Economia
Tasse USA sulle navi cinesi: le rotte globali stanno già cambiando
Un piano dell’amministrazione statunitense per imporre pesanti dazi portuali sta provocando un rapido riassetto delle catene logistiche. Le compagnie di navigazione stanno già ritirando le navi di costruzione cinese dai porti americani, anticipando le nuove misure.

Un vasto piano statunitense per imporre pesanti tasse portuali alle navi costruite e di proprietà cinese sta rimodellando le rotte marittime globali, con molte compagnie di navigazione che hanno già ritirato tali navi dai porti americani mesi prima dell’entrata in vigore della politica.
Secondo la società di consulenza marittima londinese Drewry, riportata da Nikkei, entro ottobre non più del 5% delle navi portacontainer che fanno scalo nei porti statunitensi sarà di costruzione cinese, in calo rispetto a quasi il 20% di inizio anno. “Prevediamo che la fuga delle navi costruite in Cina accelererà con l’avvicinarsi di ottobre”, ha dichiarato a Nikkei Asia l’amministratore delegato di Drewry, Philip Damas. La misura dell’amministrazione Trump, che entrerà in vigore il 14 ottobre, addebiterà alle navi di proprietà o gestite da cinesi 50 dollari per tonnellata netta di capacità di carico per ogni scalo portuale, fino a cinque volte l’anno.
La tassa è destinata a salire a 180 dollari entro il 2028. Le navi semplicemente costruite in Cina ma gestite da vettori non cinesi dovranno affrontare tasse più basse, ma comunque significative, a partire da 18 dollari per tonnellata netta o 120 dollari per container, a seconda di quale sia l’importo più alto. Il Rappresentante per il Commercio degli Stati Uniti sostiene che le tasse contribuiranno a livellare il campo di gioco contro la Cina, le cui politiche sostenute dallo stato l’hanno proiettata in cima all’industria navale globale, lasciando indietro la Corea del Sud e il Giappone. Il colosso marittimo cinese Cosco ha condannato le accuse definendole “discriminatorie”.

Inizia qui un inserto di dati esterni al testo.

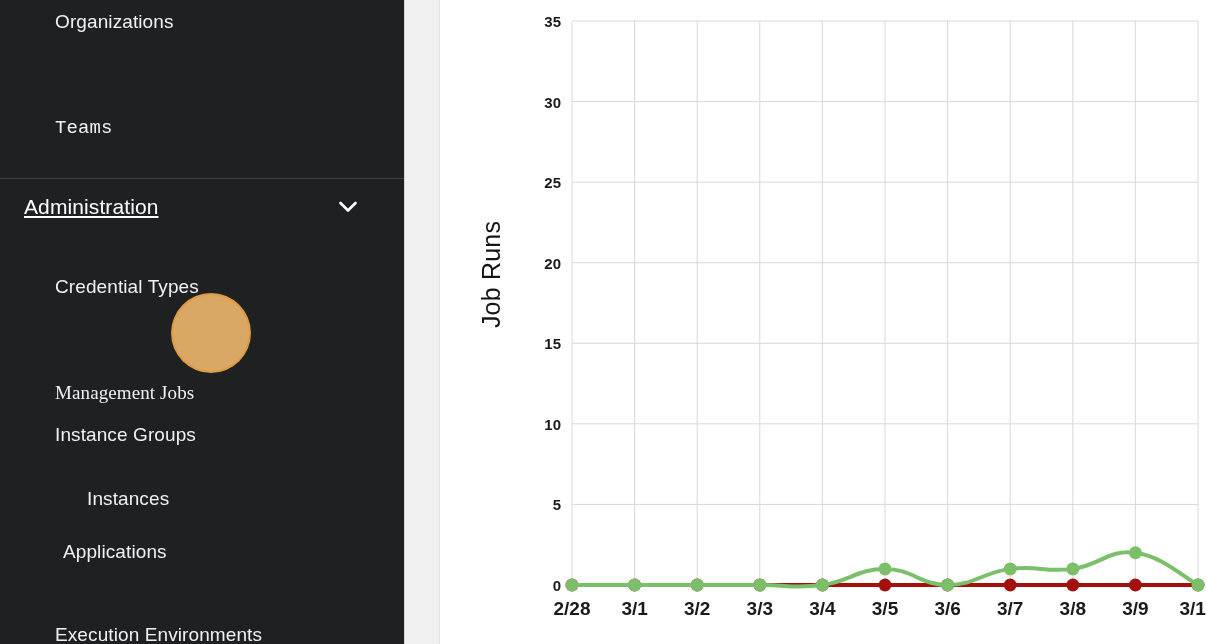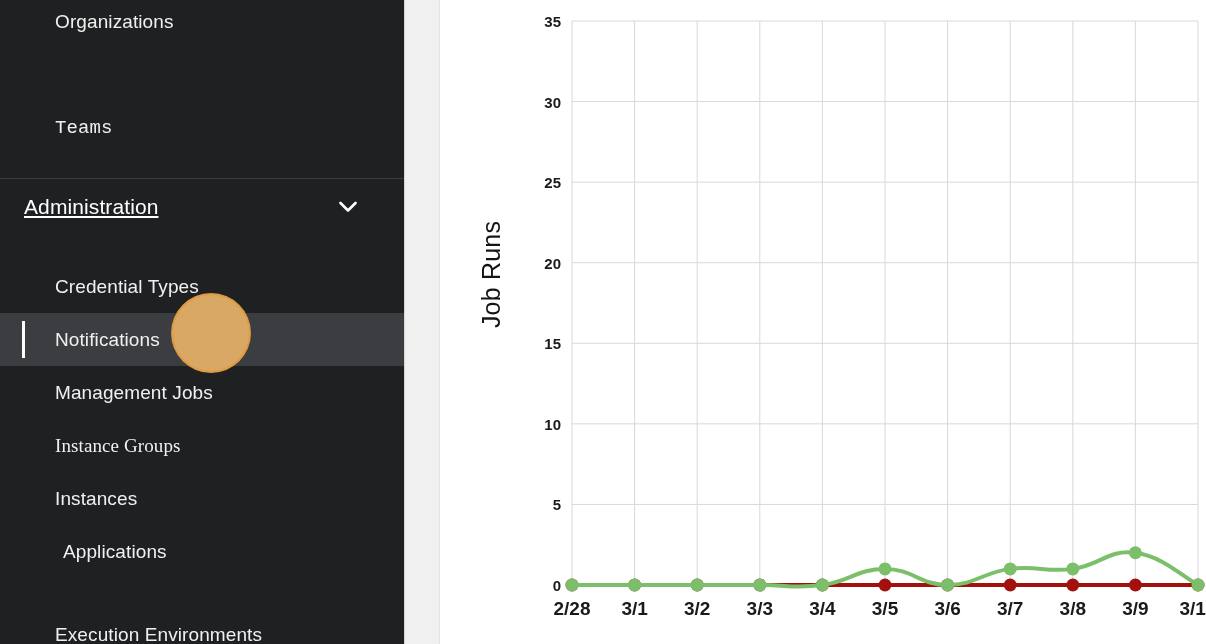--- a/index.html
+++ b/index.html
@@ -134,10 +134,6 @@
       </div>
       <div class="nav-item nav-sub" style="top: 260px;">
         <span class="label">Credential Types</span>
-      </div>
-      <div class="nav-item nav-sub active" style="top: 313px;">
-        <div class="accent"></div>
-        <span class="label">Notifications</span>
       </div>
       <div class="nav-item nav-sub" style="top: 366px;">
         <span class="label">Management Jobs</span>

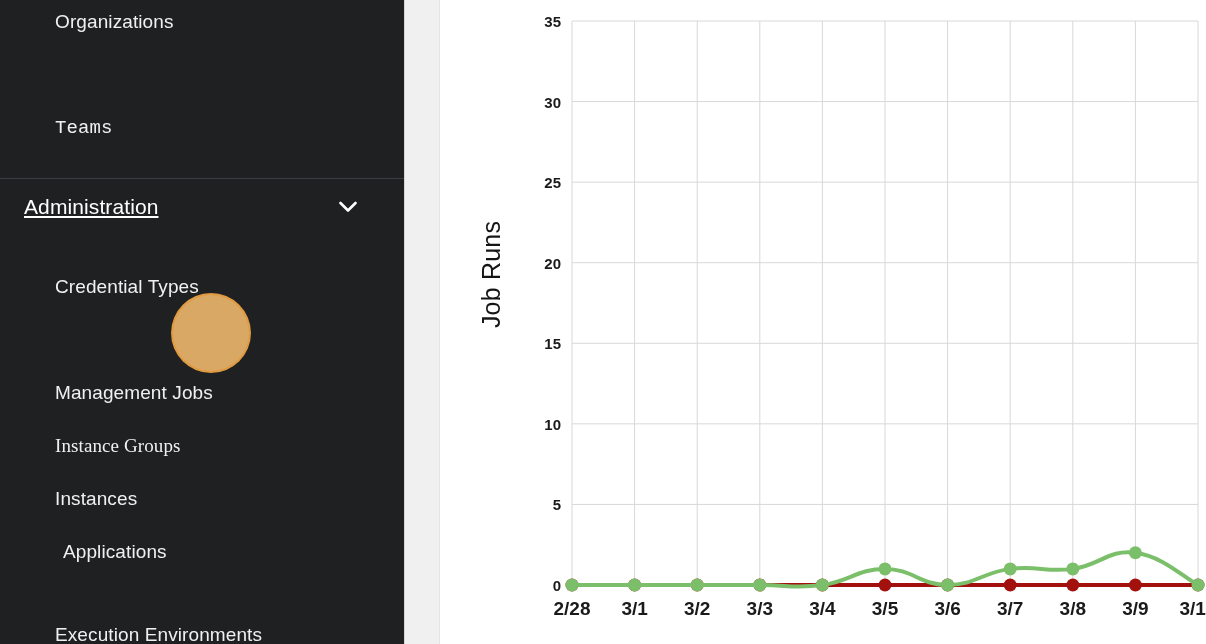--- a/index.html
+++ b/index.html
@@ -135,7 +135,7 @@
       <div class="nav-item nav-sub" style="top: 260px;">
         <span class="label">Credential Types</span>
       </div>
-      <div class="nav-item nav-sub" style="top: 366px;">
+      <div class="nav-item nav-sub" style="top: 366px; font-family: Liberation Serif, serif;">
         <span class="label">Management Jobs</span>
       </div>
       <div class="nav-item nav-sub" style="top: 419px; font-family: Liberation Serif, serif;">

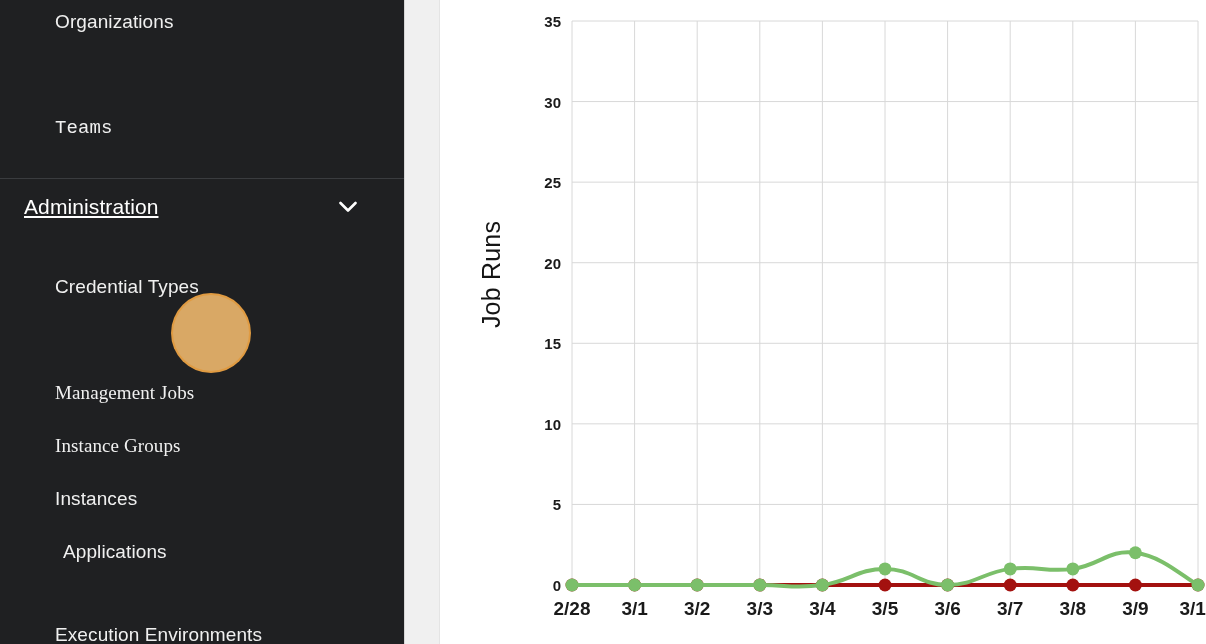--- a/index.html
+++ b/index.html
@@ -138,7 +138,7 @@
       <div class="nav-item nav-sub" style="top: 366px; font-family: Liberation Serif, serif;">
         <span class="label">Management Jobs</span>
       </div>
-      <div class="nav-item nav-sub" style="top: 419px; font-family: Liberation Serif, serif;">
+      <div class="nav-item nav-sub" style="top: 408px;">
         <span class="label">Instance Groups</span>
       </div>
       <div class="nav-item nav-sub" style="top: 472px;">

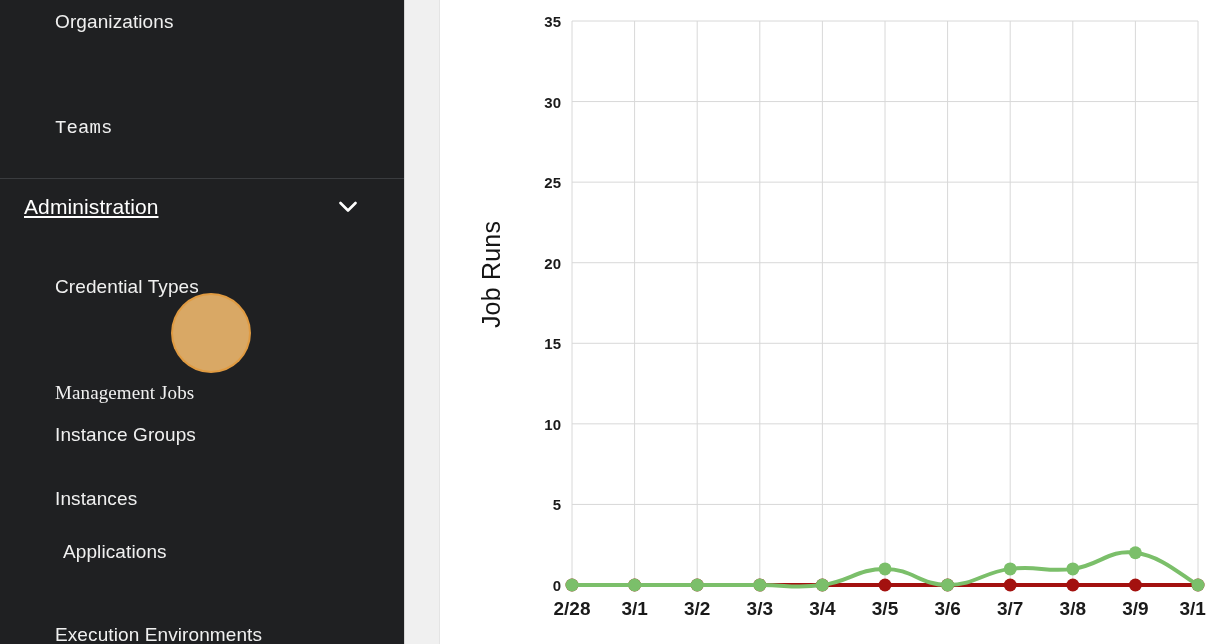--- a/index.html
+++ b/index.html
@@ -141,7 +141,7 @@
       <div class="nav-item nav-sub" style="top: 408px;">
         <span class="label">Instance Groups</span>
       </div>
-      <div class="nav-item nav-sub" style="top: 472px;">
+      <div class="nav-item nav-sub" style="top: 472px; margin-left: 32px;">
         <span class="label">Instances</span>
       </div>
       <div class="nav-item nav-sub" style="top: 525px; padding-left: 8px;">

I dati di Drewry mostrano che tra la fine di maggio e la fine di luglio, il numero di navi di costruzione cinese che servono le rotte commerciali Asia-Costa occidentale degli Stati Uniti, Asia-Costa orientale degli Stati Uniti e transatlantiche è diminuito di circa l’8%.
Secondo quanto riferito, i vettori stanno valutando scambi di navi basati su alleanze per sostituire le navi costruite in Cina con quelle di altri paesi, sebbene gli esperti del settore notino che tali accordi possono essere complicati e meno efficienti. John McCown, un veterano della navigazione statunitense e membro del Center for Maritime Strategy, ha dichiarato a Nikkei Asia che le tasse sarebbero un “killer” per i vettori se assorbite direttamente, costringendoli ad aumentare le tariffe e a rischiare di perdere competitività. Ha previsto che la questione diventerà parte dei negoziati tariffari in corso tra Stati Uniti e Cina, che sono attualmente in una tregua fino al 10 novembre. Anche se la politica potrebbe ancora cambiare prima della sua data di inizio di ottobre, gli operatori del settore rimangono in una corsa per adattarsi, scambiando navi, reindirizzando flotte e calcolando se il costo della conformità superi il rischio di perdere l’accesso al mercato statunitense.
Se le trattative non avranno successo avremo portacontainer cinesi che si dirigono ovunque, tranne che dalla Cina agli USA; una delle rotte più importanti.